The next day at work I could not concentrate on anything. All I could think about was that I was going to speak to my Dad after nearly 20 years of not knowing if he was even alive. When I got home from work I was so nervous that I couldn't even eat supper. I was too eager to hear the phone ring. He never called.
I called my aunt back and asked what was going on. He didn't call? No. I told her that she obviously had his phone number...why not just give it to me? She refused. She promised she would have him call me. So I waited, and waited.

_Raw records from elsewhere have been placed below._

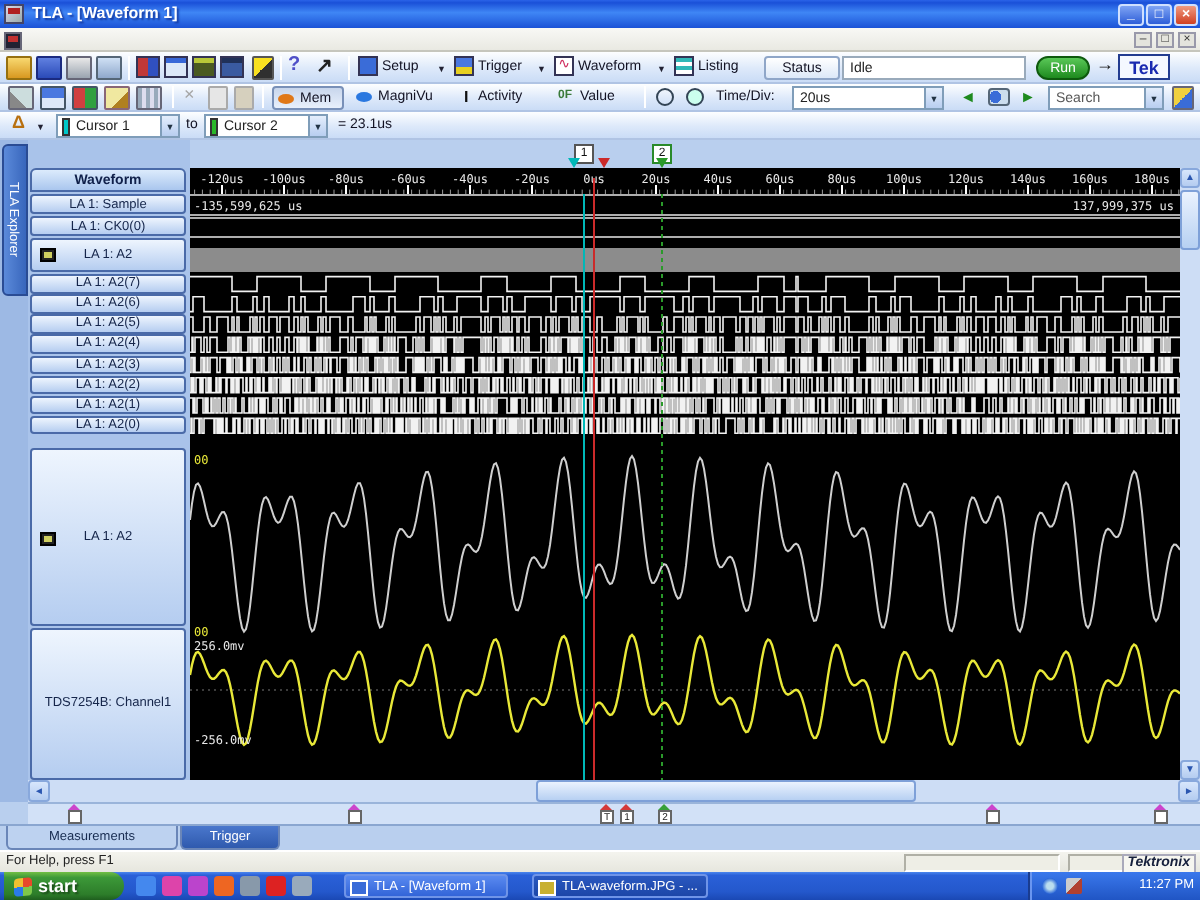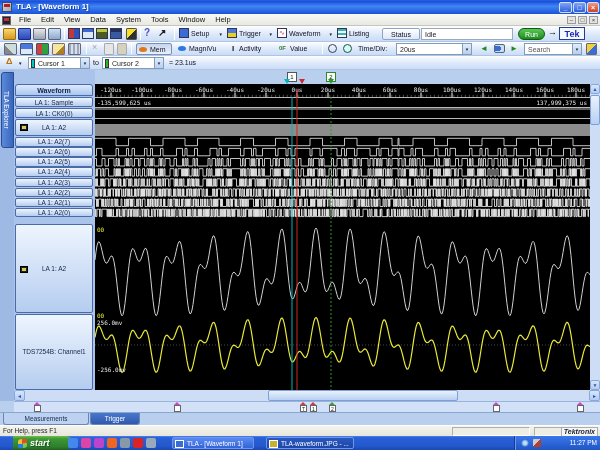--- a/index.html
+++ b/index.html
@@ -96,23 +96,23 @@
   
   #statusbar{left:0;top:425px;width:600px;height:11px;background:linear-gradient(180deg,#f4f4ee,#e6e6de);
      border-top:1px solid #fff;font-size:6.5px;color:#222;}
   .status-pane{top:1px;height:9px;border:1px solid #b0b0a6;border-right-color:#fff;border-bottom-color:#fff;background:#eeeee6;}
   #brand{right:2px;top:1px;font-size:7px;font-weight:bold;font-style:italic;color:#16203c;
      border:1px solid #aab;padding:0 2px;background:#f6f6f0;line-height:8px;}
 
   
   #taskbar{left:0;top:436px;width:600px;height:14px;
      background:linear-gradient(180deg,#4a86ee 0%,#2a60d8 12%,#2458cc 70%,#1a48b4 100%);}
-  #startbtn{left:13px;top:0;width:60px;height:14px;border-radius:0 7px 7px 0;
+  #startbtn{left:2px;top:0;width:60px;height:14px;border-radius:0 7px 7px 0;
      background:linear-gradient(180deg,#71bf44 0%,#3c9838 20%,#2d7d2a 80%,#1f5e1e 100%);
-     color:#fff;font-weight:bold;font-style:italic;font-size:9px;line-height:14px;
+     color:#fff;font-weight:bold;font-size:9px;line-height:14px;
      text-shadow:1px 1px 1px #1a4a18;}
   #startflag{left:5px;top:3px;width:9px;height:9px;border-radius:2px;transform:skewY(-5deg);
      background:conic-gradient(#e84a2a 0 25%,#7ec84a 25% 50%,#2a7be8 50% 75%,#f0c030 75%);}
   .ql{top:2px;width:10px;height:10px;border-radius:2px;}
   .taskbtn{top:1px;height:12px;border-radius:2px;border:1px solid #6f94e8;color:#fff;font-size:6.5px;
      line-height:11px;padding-left:14px;overflow:hidden;white-space:nowrap;}
   .taskicon{position:absolute;left:2px;top:2px;width:9px;height:8px;border:1px solid #fff;background:#c8b030;}
   #tray{right:0;top:0;width:86px;height:14px;background:linear-gradient(180deg,#3a78ec,#2055c4);
      border-left:1px solid #1a3c90;box-shadow:inset 1px 0 0 #6a96f0;}
   .trayicon{top:3px;width:8px;height:8px;border-radius:50%;}
@@ -124,30 +124,20 @@
 <div id="titlebar" class="abs">
   <div id="title-icon" class="abs"></div>
   <div id="title-text" class="abs">TLA - [Waveform 1]</div>
   <div class="tbtn blue abs" style="left:559px;">_</div>
   <div class="tbtn blue abs" style="left:573px;">□</div>
   <div class="tbtn red abs" style="left:587px;width:12px;">×</div>
 </div>
 
 <div id="menubar" class="abs">
   <div id="menu-app-icon" class="abs"></div>
-  <div id="menu-items" class="abs">
-      <span class="mi">File</span>
-      <span class="mi">Edit</span>
-      <span class="mi">View</span>
-      <span class="mi">Data</span>
-      <span class="mi">System</span>
-      <span class="mi">Tools</span>
-      <span class="mi">Window</span>
-      <span class="mi">Help</span>
-    </div>
   <div class="mdi-btn abs" style="right:24px;">–</div>
   <div class="mdi-btn abs" style="right:13px;">□</div>
   <div class="mdi-btn abs" style="right:2px;">×</div>
 </div>
 
 <div id="tb1" class="toolbar abs">
   <div class="ticon abs" style="left:3px;top:2px;background:linear-gradient(180deg,#f8d870,#d89820);border:1px solid #967010;"></div>
   <div class="ticon abs" style="left:18px;top:2px;background:linear-gradient(180deg,#6080e0,#2a4ab8);border:1px solid #1a2a80;"></div>
   <div class="ticon abs" style="left:33px;top:2px;background:linear-gradient(180deg,#e8e8e8,#9aa4b0);border:1px solid #667;"></div>
   <div class="ticon abs" style="left:48px;top:2px;background:linear-gradient(180deg,#cfe0f4,#8fa8cc);border:1px solid #567;"></div>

Then the phone rang. I almost jumped out of my skin. I answered the phone and the voice on the other end said "Michael?" I said, yes, it's me. And then we talked. It was a bit strange...and a bit awkward. I was now 31 years old with a wife and child. I hadn't spoken to him since I was going through puberty. Our conversation wasn't a typical father/son conversation...but it was a start.
The conversations continued and they became more natural feeling. Finally, I scheduled a trip to New England so that I could "meet him" face-to-face. The nervousness I had prior to that first phone call came rushing back as I waited in the hotel lobby bar for him to arrive. He finally came in and we hugged and kissed and both cried a little. I was finally reunited with my Dad. It didn't matter to me that he had failed to provide the child support he should have, that he had run off to who-knows-where. He was here and I could embrace him. I knew how the father of the prodigal son felt. My brother and sister also reconnected with Dad and had their own reunions with him. I had a few more opportunities over the next 12 years or so to see him including one time that included my wife and two children. I am so glad they got to meet him in person.
Maybe you have been estranged from a loved one for some reason. Maybe the circumstances are quite different from mine. Doesn't matter. Maybe a lot of time has passed... maybe there has been a lot of water that has flowed under the bridge. Doesn't matter.
11 years ago, I lost my Dad for the second time. But I am so thankful for those 13 years that I was able to be son and he was able to be Dad again.
It's never too late. Until it is too late. Do it...now. Pick up the phone...get in the car. Make the first move.
I love you Dad...and I miss you still.